Study: Fat Workers Cost Employers More
By CARLA K. JOHNSON
Associated Press Writer
CHICAGO — Overweight workers cost their bosses more in injury claims than their lean colleagues, suggests a study that found the heaviest employees had twice the rate of workers' compensation claims as their fit co-workers.
Obesity experts said they hope the study will convince employers to invest in programs to help fight obesity. One employment attorney warned companies that treating fat workers differently could lead to discrimination complaints.
Duke University researchers also found that the fattest workers had 13 times more lost workdays due to work-related injuries, and their medical claims for those injuries were seven times higher than their fit co-workers.
Overweight workers were more likely to have claims involving injuries to the back, wrist, arm, neck, shoulder, hip, knee and foot than other employees.
The findings were based on eight years of data from 11,728 people employed by Duke and its health system.

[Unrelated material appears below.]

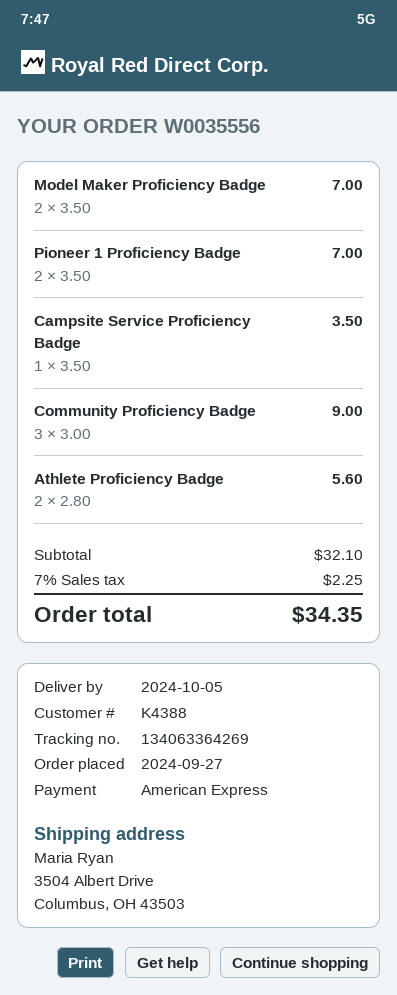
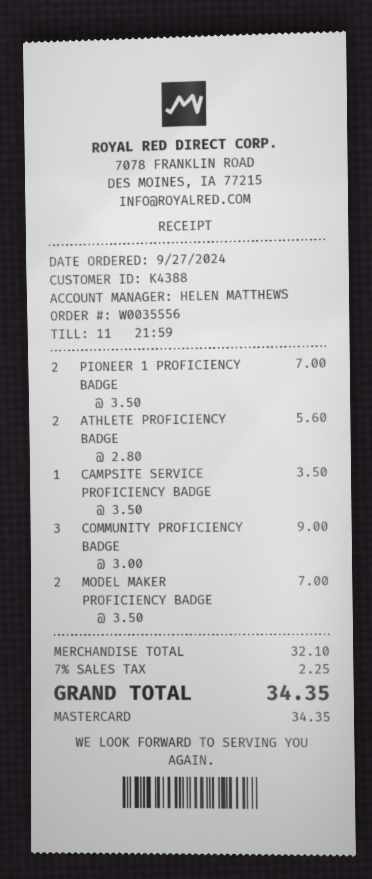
payment method: American Express -> Mastercard

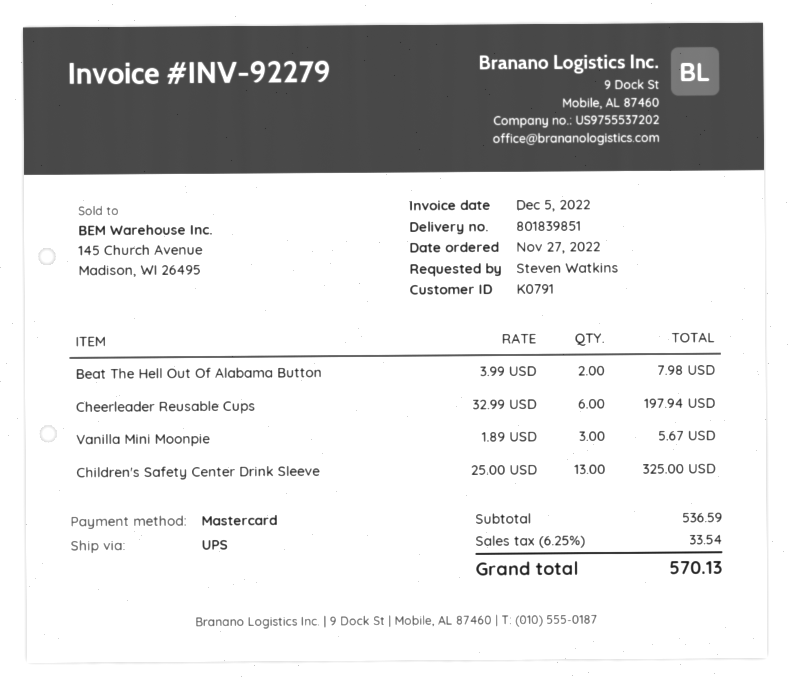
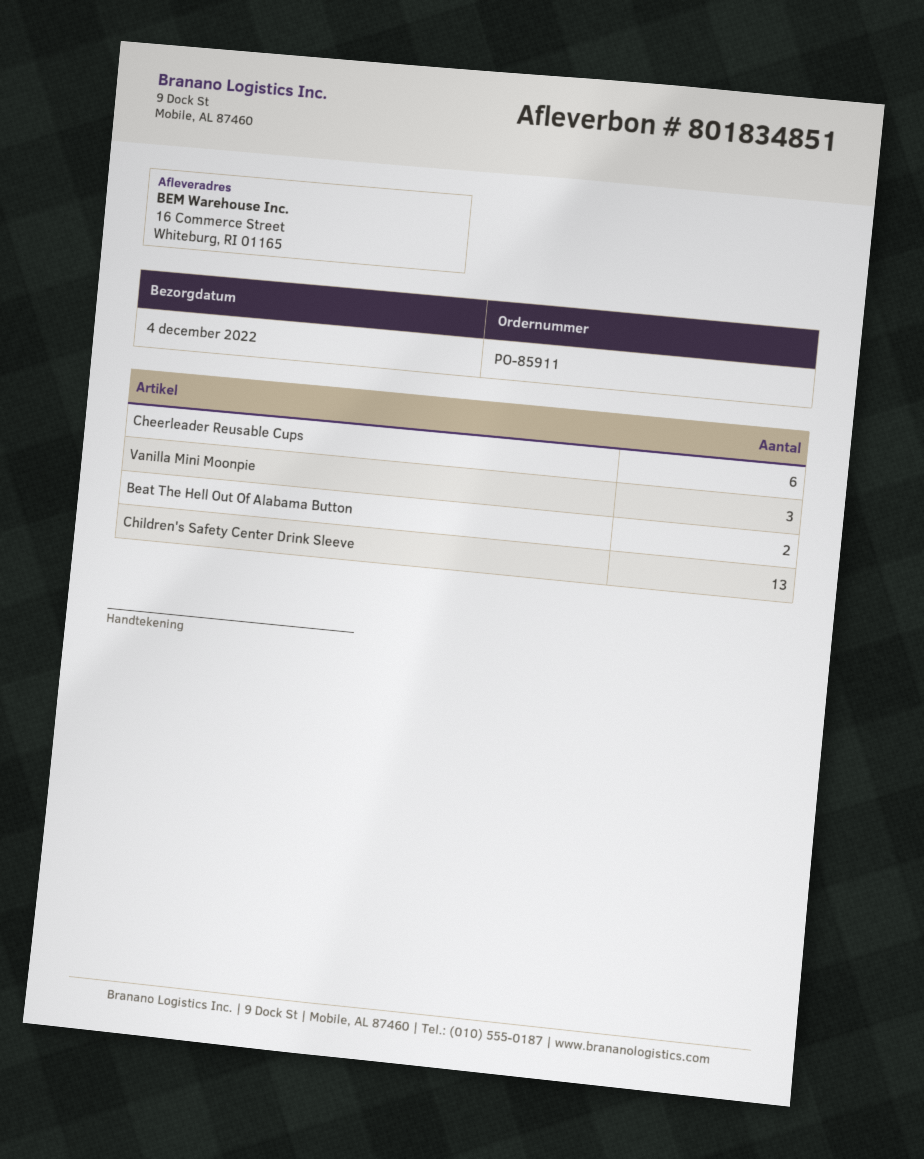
delivery note number: 801839851 -> 801834851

Researchers found that workers with higher body mass indexes, or BMIs, had higher rates of workers' compensation claims.
The most obese workers — those with BMIs of 40 or higher — had the highest rates of claims and lost workdays. BMI is a measure of height and weight. A 6-foot, 300-pound person, for example, has a BMI of just over 40.

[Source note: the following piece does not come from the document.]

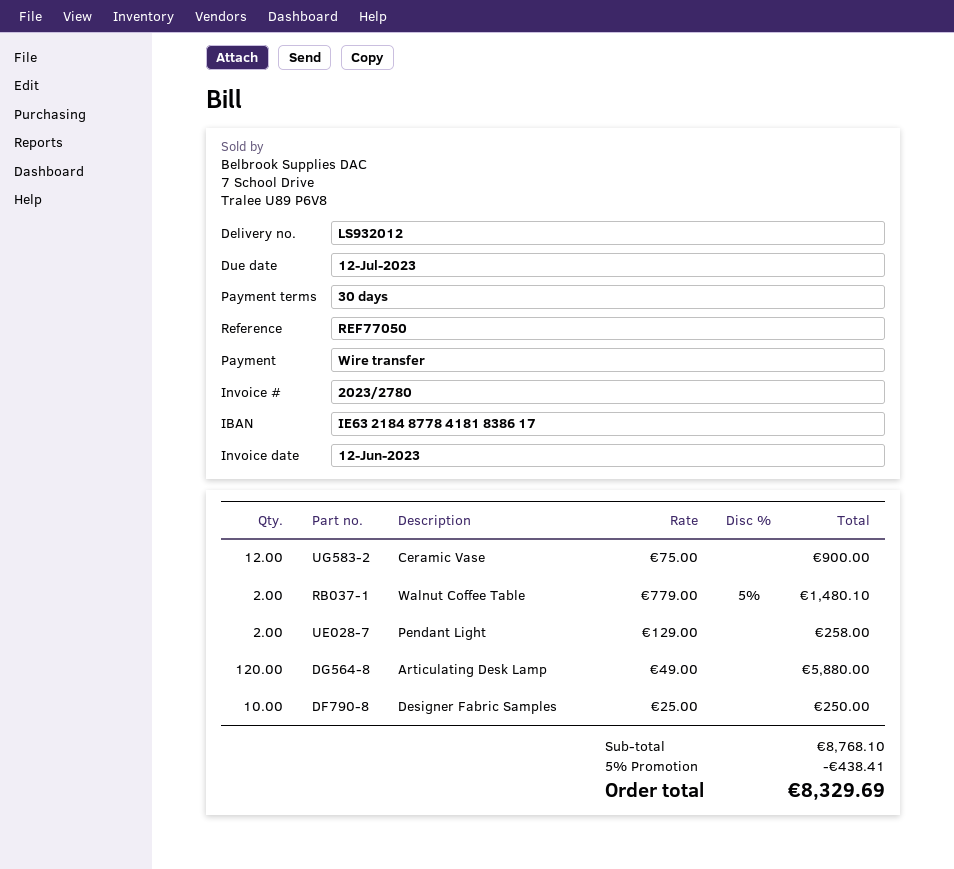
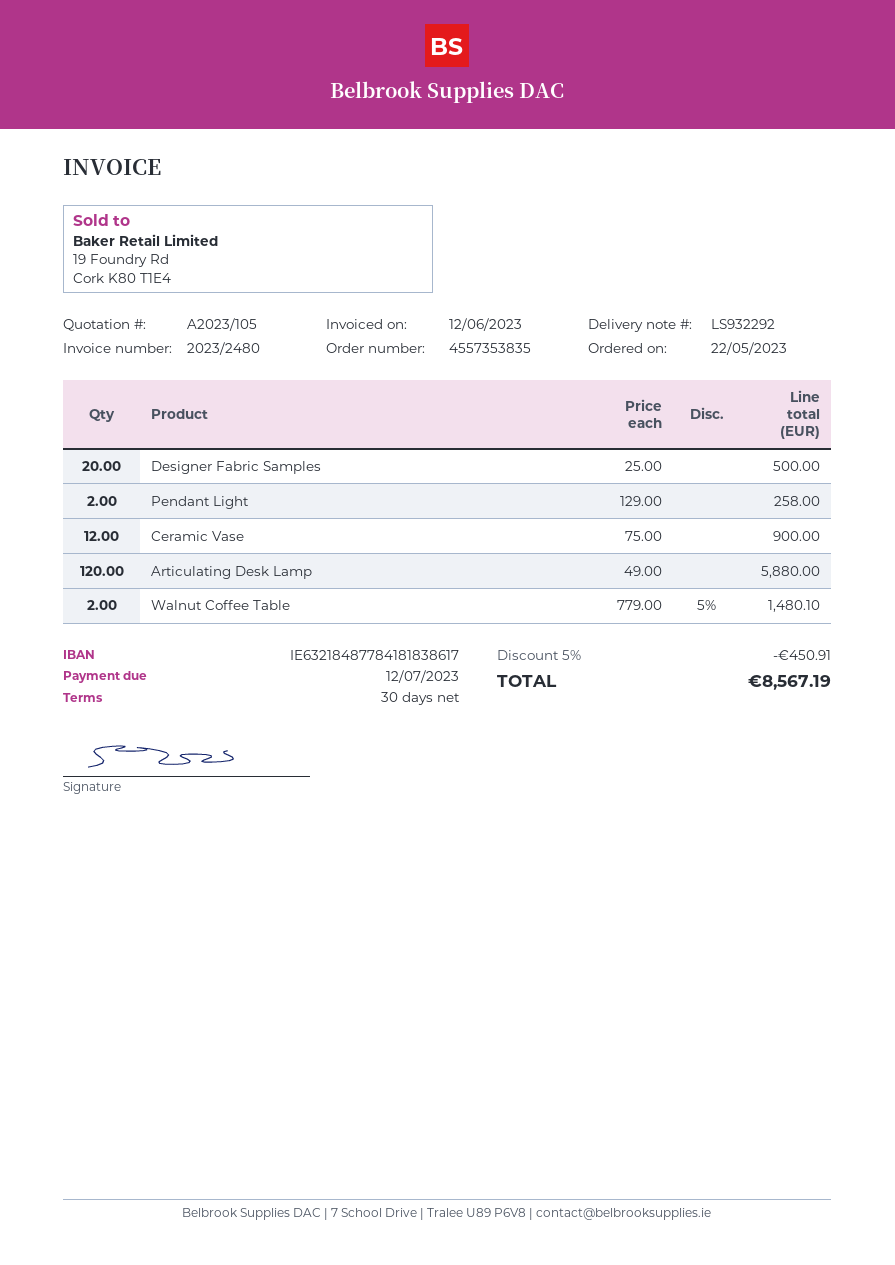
delivery note number: LS932012 -> LS932292
invoice number: 2023/2780 -> 2023/2480
Designer Fabric Samples: 10 x 25.00 = 250.00 -> 20 x 25.00 = 500.00
discount: 5% = 438.41 -> 5% = 450.91
total: 8329.69 -> 8567.19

Study co-author Dr. Truls Ostbye said the findings should encourage employers to sponsor fitness programs.
"There are many promising programs," Ostbye said. "We'd like to see more research about what is truly effective."
James Hill, who heads the Center for Human Nutrition at the University of Colorado, said managers will pay attention to the findings because injuries mean more immediate financial losses than the future health-care costs of diabetes and heart disease.
"When you see that claims rates double, I think that's going to get people's attention," Hill said.
But there isn't enough good information about employer-sponsored programs that work, said John Cawley, an expert in the economics of obesity at Cornell University. Employers don't know whether paying for nutrition counseling, obesity surgery or anti-obesity drugs through health insurance makes economic sense, he said.
"It's now apparent to everybody that obesity is a big problem," Cawley said. "But the research isn't there to know where to get biggest bang for the buck."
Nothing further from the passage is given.